Yogyakarta, 30 Agustus 1995
Untuk rekanku Dewi Magdalena
di Medan
Salam demokrasi!
Sudah beberapa minggu kita terpisah oleh jarak yang jauh, antara Yogya dan Medan. Tetapi
kita yakin, bahwa komitmen yang sama terhadap perjuangan untuk demokrasi adalah tali yang
kuat satukan hati kita, perdekat jarak, pererat perkawanan kita. Bagaimana kabarmu di
seberang sana? Harapanku kamu senantiasa dalam keadaan baik. Aku di Yogya juga dalam
keadaan baik.
Oh, iya, bagaimana kesan-kesan kamu selama safari di Yogya?
Semoga banyak hal yang bisa kau serap dari pengalaman teman-teman di Yogya. Bagi-bagi
pengalaman adalah hal yang baik sebagai aktivitas saling belajar satu sama lain. Di mana
pun kita bisa belajar dari keberhasilan dan kegagalan.

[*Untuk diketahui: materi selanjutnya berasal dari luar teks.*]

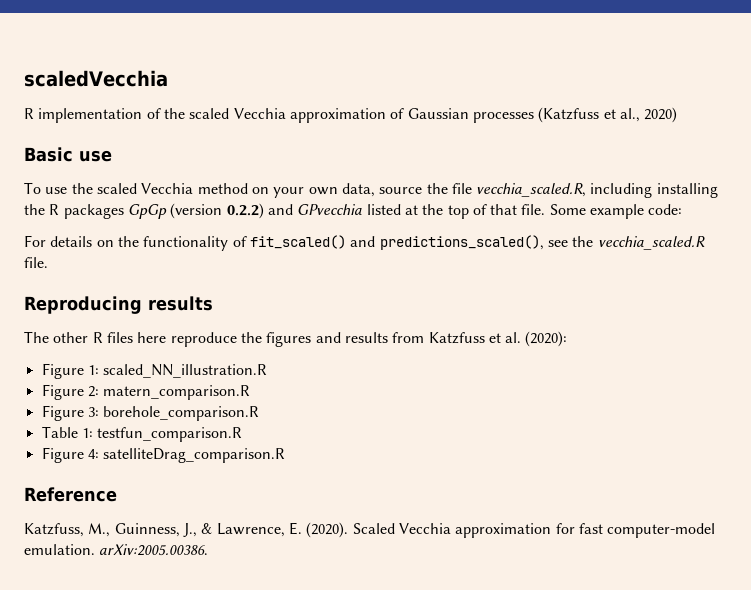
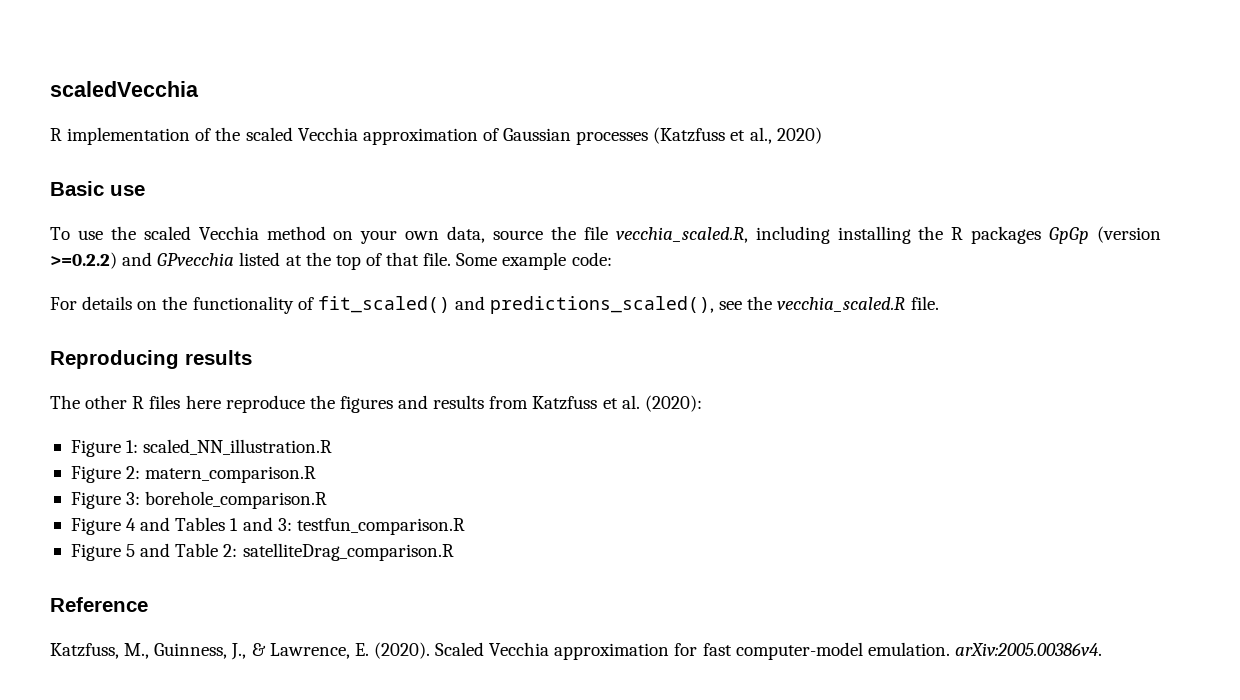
[226,203,264,219] 0.2.2) -> [50,252,117,269] >=0.2.2)
[41,426,243,442] [41,447,99,463] Table 1: testfun_comparison.R // Figure 4: -> [70,517,465,535] [70,543,238,561] Figure 4 and Tables 1 and 3: testfun_comparison.R // Figure 5 and Table 2:
[99,544,209,556] arXiv:2005.00386. -> [954,643,1102,656] arXiv:2005.00386v4.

Barangkali kondisi dan konstelasi gerakan di Yogya tak jauh
berbeda dengan di kotamu. Aku tak tahu pasti bagaimana kondisi di Medan, tapi kurasa tak
jauh berbeda. Di mana pun di negeri ini, kontradiksi kian menajam antara buruh dan
pengusaha, petani miskin dan kaya (tuan tanah), antara mahasiswa dan birokrat kampus,
antara rakyat dan penguasa. Kontradiksi termanifestasi dalam bentuk penggusuran tanah
petani oleh pemilik modal atau pemerintah, konflik perburuhan: penindasan terhadap buruh
yang menuntut haknya, penggebukan oleh militer terhadap aksi-aksi mahasiswa, pembredelan
pers, pencekalan, pembungkuman, dan lain-lain.
Tentu kondisi itu harus ada perubahan. Dan aku yakin bahwa
kekuatan massa yang akan mampu mengadakan perubahan menuju masyarakat yang lebih baik,
demokratis, dan berkeadilan. Gerakan-gerakan yang kita bangun adalah usaha ke arah
perubahan tersebut. Sekecil apa pun gerakan tersebut, aku yakin pasti memberikan sumbangan
bagi terkuaknya ruang demokrasi.
Terkuaknya ruang demokrasi merupakan proses panjang. Ketika
masyarakat bungkam dan dibisukan oleh penguasa dengan sebuah sistem fasistis, sistem yang
tidak demokratis dan antirakyat; bisik-bisik sudah dianggap subversi, maka harus ada
keberanian untuk mendobrak kebisuan. Pada tahun 80-an, sejak Malari dilibas habis oleh
tentara rezim Soeharto, rakyat bungkam, mahasiswa dilumpuhkan oleh NKK/BKK dan
depolitisasi kampus, orang tak berani bicara tentang rakyat. Istilah rakyat pun sangat
jarang digunakan. Tetapi ketika kasus Kedungombo muncul, penguasa terbelalak matanya.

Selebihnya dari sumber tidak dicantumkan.